United Nations Department of Economic and Social Affairs Sustainable Development

Major Group: Children & Youth

14th Commission on Sustainable Development
Official statement from youth and children to the thematic discussion on private sector
Delivered by Juan Hoffmaister
Tuesday May 9th, 2006
Thank you very much, Mr Chair
I would like to share the perspective of the youth and children major group in reference to the
role of private sector in addressing the challenges of energy for development, air pollution,
climate change, and industrial development.
Distinguish delegates:
Over the last week the Commission has highlighted the role of business and industry in
addressing the challenges that our generation will face. We recognize the importance of
involving all stakeholders as we try to transition to a less carbon intensive world and in solving
the economic, environmental and health issues for sustainable development. The private sector
has an important role in implementing those efforts and in advancing access to renewable energy,
but we cannot lose sight of the need for leadership, monitoring, and guidance from governments
to guide private investment in areas of sustainable development.

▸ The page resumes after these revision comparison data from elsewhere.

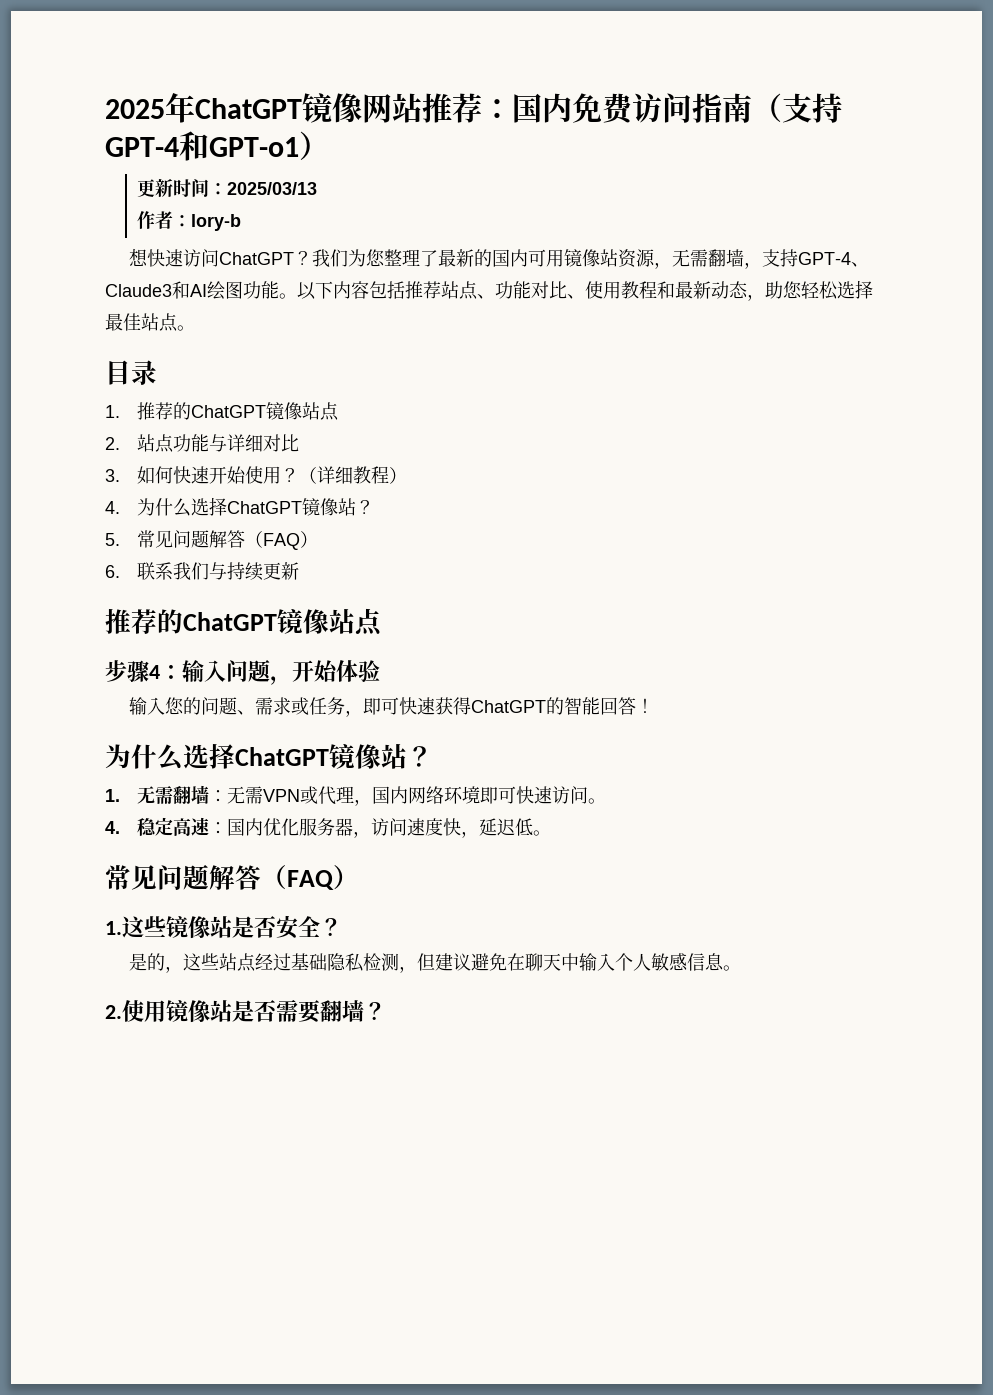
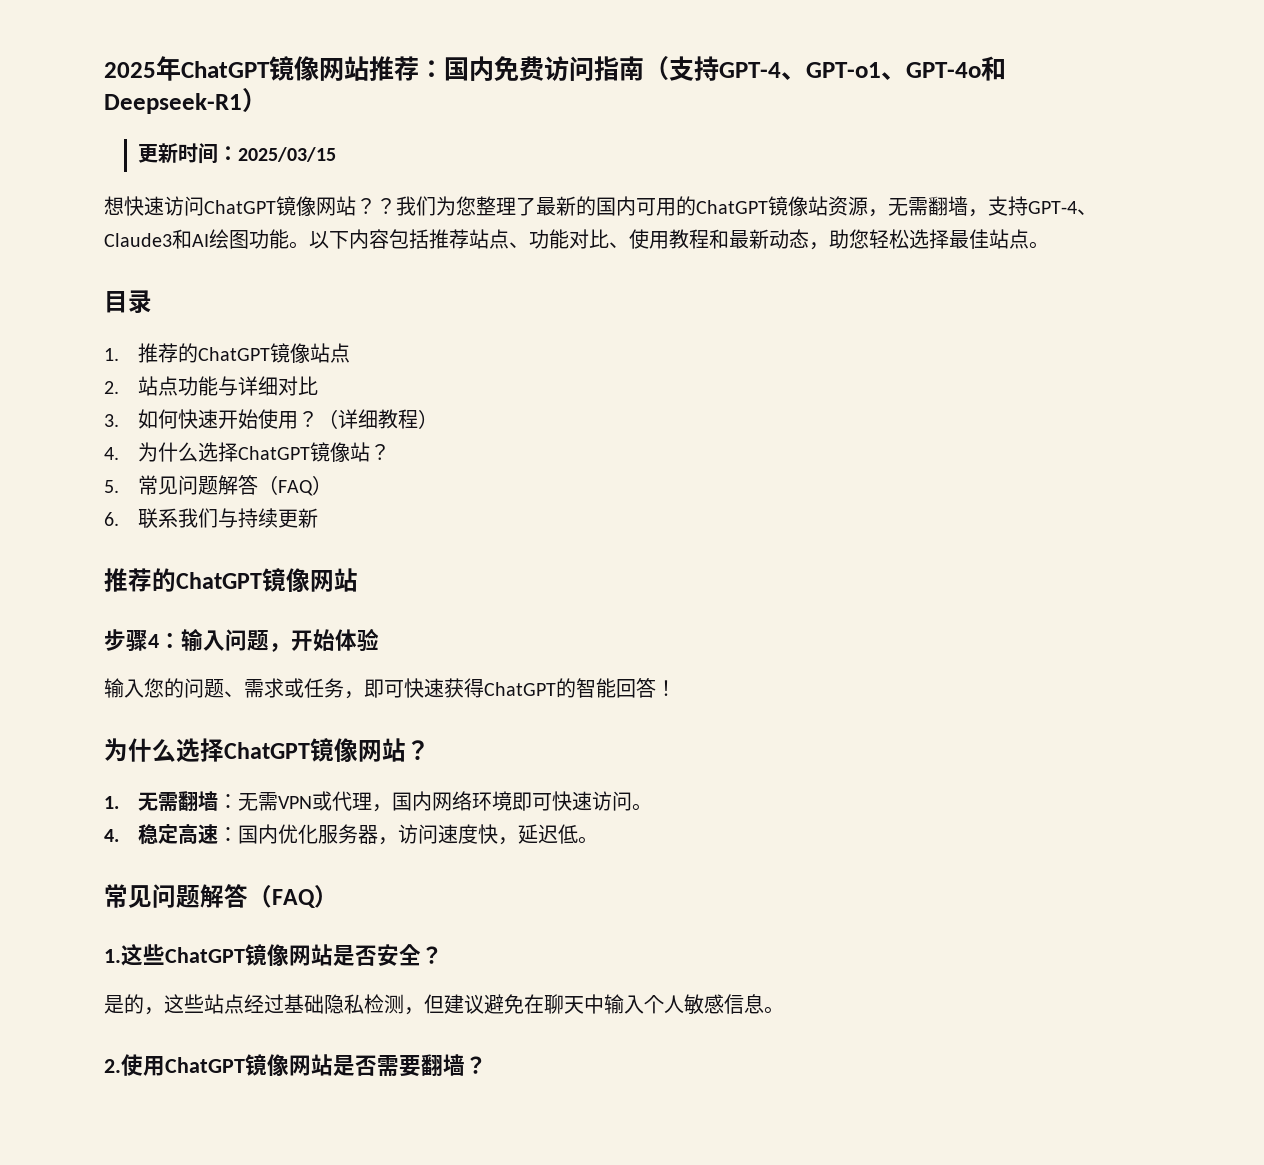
- 2025年ChatGPT镜像网站推荐：国内免费访问指南（支持GPT-4和GPT-o1）
+ 2025年ChatGPT镜像网站推荐：国内免费访问指南（支持GPT-4、GPT-o1、GPT-4o和Deepseek-R1）
- 更新时间：2025/03/13
- 作者：lory-b
+ 更新时间：2025/03/15
- 想快速访问ChatGPT？
+ 想快速访问ChatGPT镜像网站？？
- 我们为您整理了最新的国内可用镜像站资源，无需翻墙，支持GPT-4、Claude3和AI绘图功能。
+ 我们为您整理了最新的国内可用的ChatGPT镜像站资源，无需翻墙，支持GPT-4、Claude3和AI绘图功能。
  6.联系我们与持续更新
- 推荐的ChatGPT镜像站点
+ 推荐的ChatGPT镜像网站
  输入您的问题、需求或任务，即可快速获得ChatGPT的智能回答！
- 为什么选择ChatGPT镜像站？
+ 为什么选择ChatGPT镜像网站？
- 1.这些镜像站是否安全？
+ 1.这些ChatGPT镜像网站是否安全？
- 2.使用镜像站是否需要翻墙？
+ 2.使用ChatGPT镜像网站是否需要翻墙？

I would like to recall Section III of Agenda 21, paragraph 30.3 where it is stated that ' A positive
contribution of business and industry, including transnational corporations, to sustainable
development can increasingly be achieved by using economic instruments such as free market
mechanisms in which the prices of goods and services should increasingly reflect the
environmental costs".
Distinguished delegates, are these partnerships reflecting those environmental costs? Is the
business and industry sector going to supply services to the poor of the world by virtue of the
market? Are National Sustainable Development Strategies providing an enabling framework for
business and industry to operate responsibly and efficiently and to implement longer-term
sustainable policies?
*Governments which pretend that the private sector is going to take the lead in reducing poverty
are deluding themselves at the peril of their people, and their own development. Business can be
a partner, but governments must take on the responsibility of providing social services and
investment in poor people that the private sector will not.
The discussions we have held over the last week point to mainstreaming partnerships with
industry and business as the solution, but there has not being discussion on the possible
misapplications of market mechanisms. Chapter 30 of Agenda 21 outlines activities to be
implemented by governments to strengthen the role business and industry in sustainable
development. We have increased dialogue on partnerships, but it is necessary to review the
progress of implementing chapter 30 before prescribing market mechanisms as a solution to the
challenges that brings us here today.
Moreover, we would like to kindly remind you that means of implementation and financial
mechanisms to address energy for sustainable development, climate change, air pollution and
industrial development in the context of Agenda 21 are diverse and collaborative. Chapter 33 of
Agenda 21 underscores the role of the international institutions such as the GEF, WBG, and UN
agencies to support governments in advancing sustainable development. We cannot point to the
private sector alone for implementation, review of other means of implementation is necessary.
We have come to review work, not to anchor profit at the center of our efforts. We believe in
environmental justice and encourage to remember that, as embodied in the Rio Declaration,
"Human beings are at the centre of concerns for sustainable development".
We believe the private sector can play a role in achieving more sustainable development, but
only if governments take leadership, and provide them with the policy framework and incentives
to make that possible. In addition, we must recognize that the goals of Agenda 21 will never be
accomplished entirely by the private sector. Government delegates do not ignore the
responsibilities which you signed on to in Rio, and affirmed in Johannesburg.
Fellow human beings - indeed - we are the peoples, not the market.